With pictures left out, output exactly the lines of the listing below from the line that has "align-items: center ->" to the line that has "border: 6px solid", both lines kept.

Data extract »
-- Opening Marker --

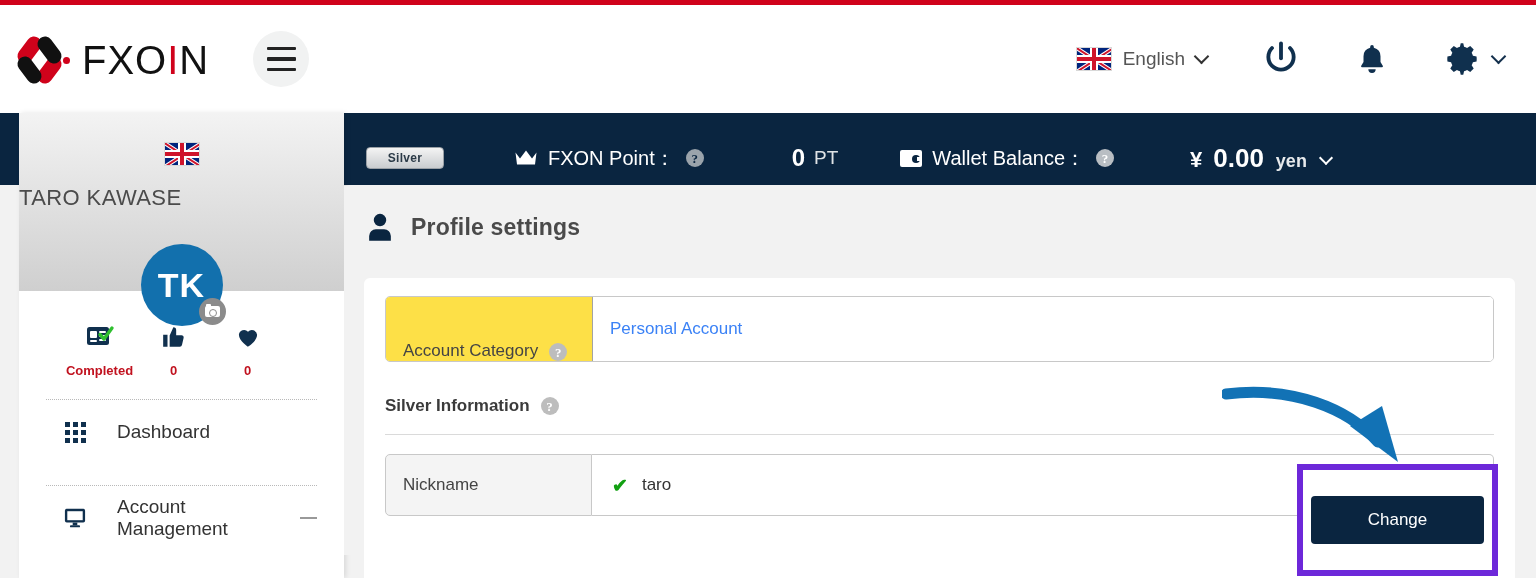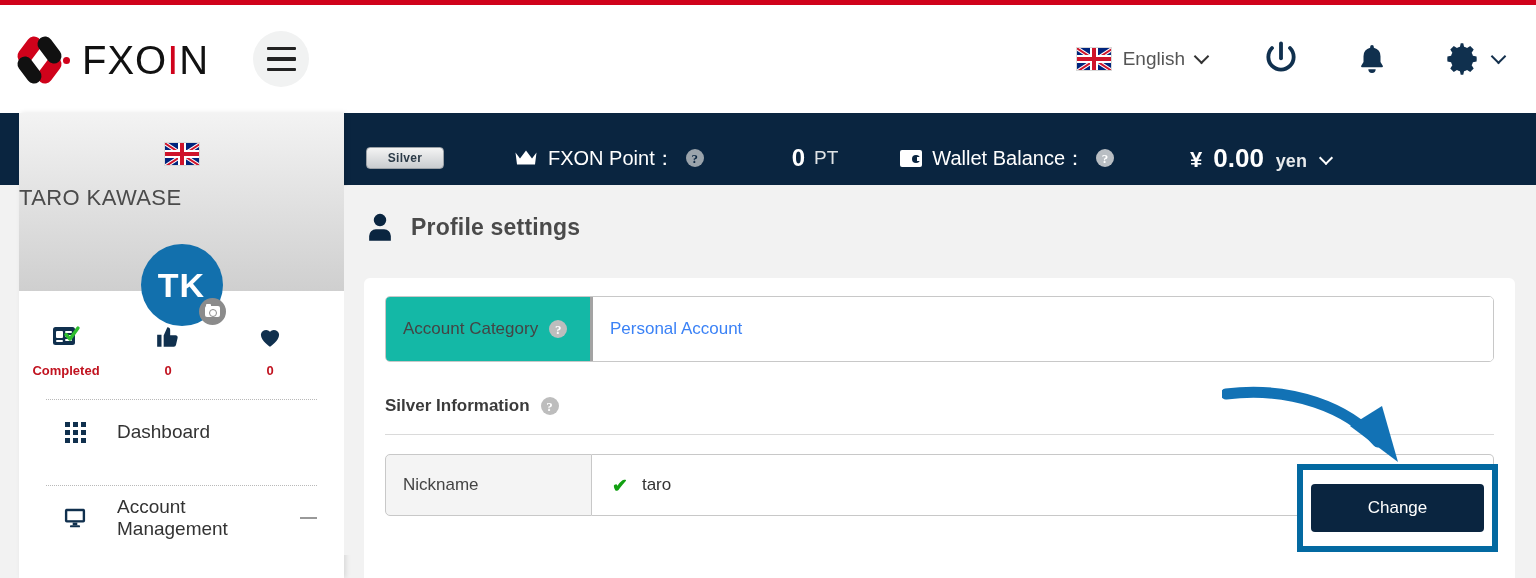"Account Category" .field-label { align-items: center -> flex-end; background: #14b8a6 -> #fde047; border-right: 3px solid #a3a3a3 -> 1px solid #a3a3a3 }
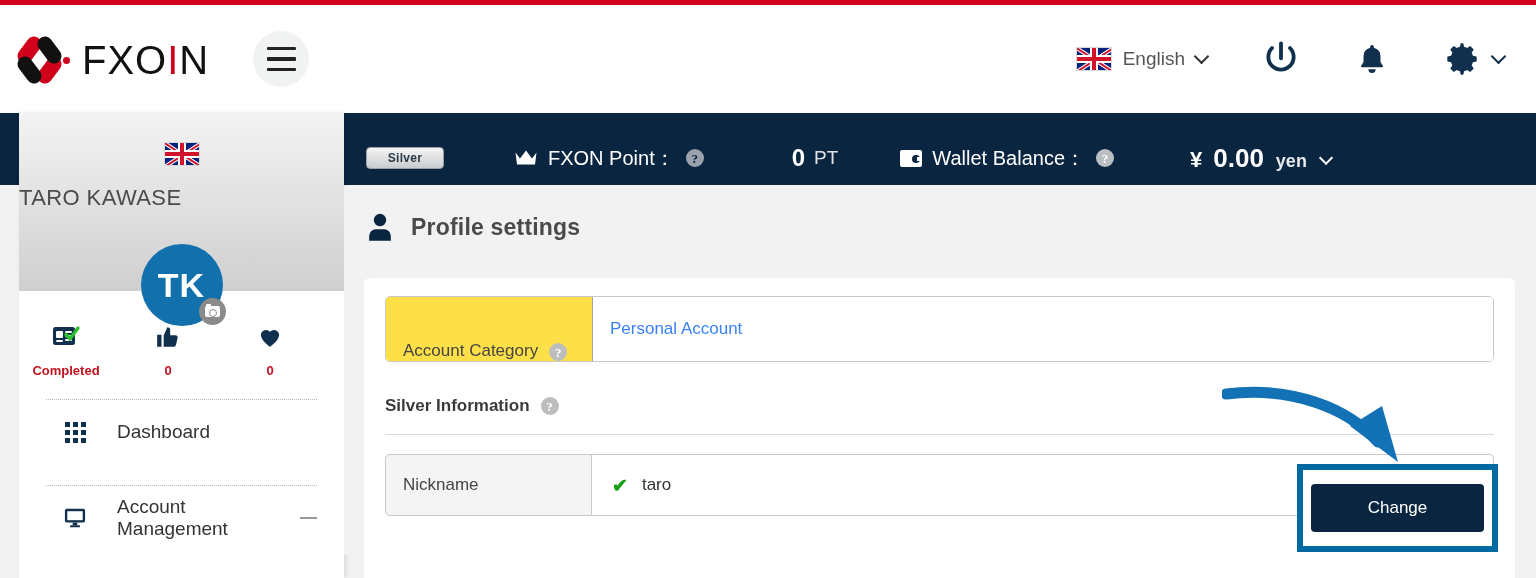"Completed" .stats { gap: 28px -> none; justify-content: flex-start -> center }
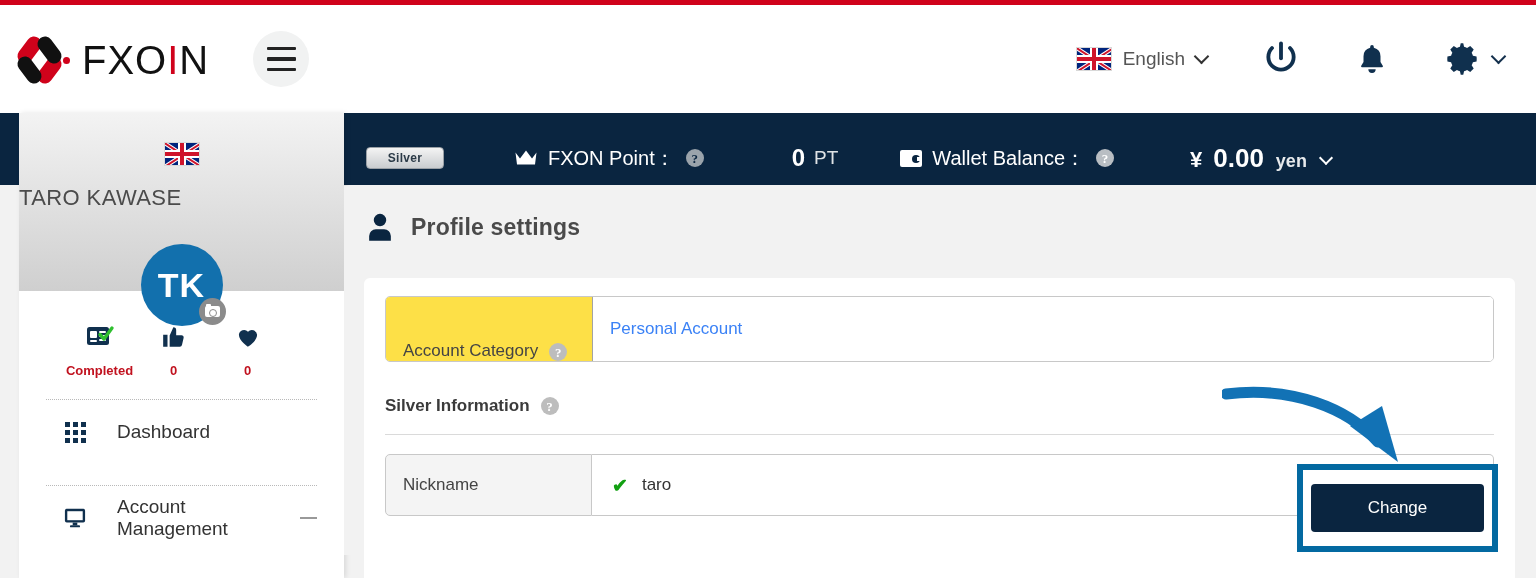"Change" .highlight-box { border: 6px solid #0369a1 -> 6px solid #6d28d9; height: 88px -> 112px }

-- Closing Marker --
-- Opening Marker --

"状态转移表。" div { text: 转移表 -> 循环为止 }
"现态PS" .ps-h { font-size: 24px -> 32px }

-- Closing Marker --
-- Opening Marker --

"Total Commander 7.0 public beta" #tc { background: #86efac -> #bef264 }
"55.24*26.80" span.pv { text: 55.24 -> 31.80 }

-- Closing Marker --

Result below »
"Account Category" .field-label { align-items: center -> flex-end; background: #14b8a6 -> #fde047; border-right: 3px solid #a3a3a3 -> 1px solid #a3a3a3 }
"Completed" .stats { gap: 28px -> none; justify-content: flex-start -> center }
"Change" .highlight-box { border: 6px solid #0369a1 -> 6px solid #6d28d9; height: 88px -> 112px }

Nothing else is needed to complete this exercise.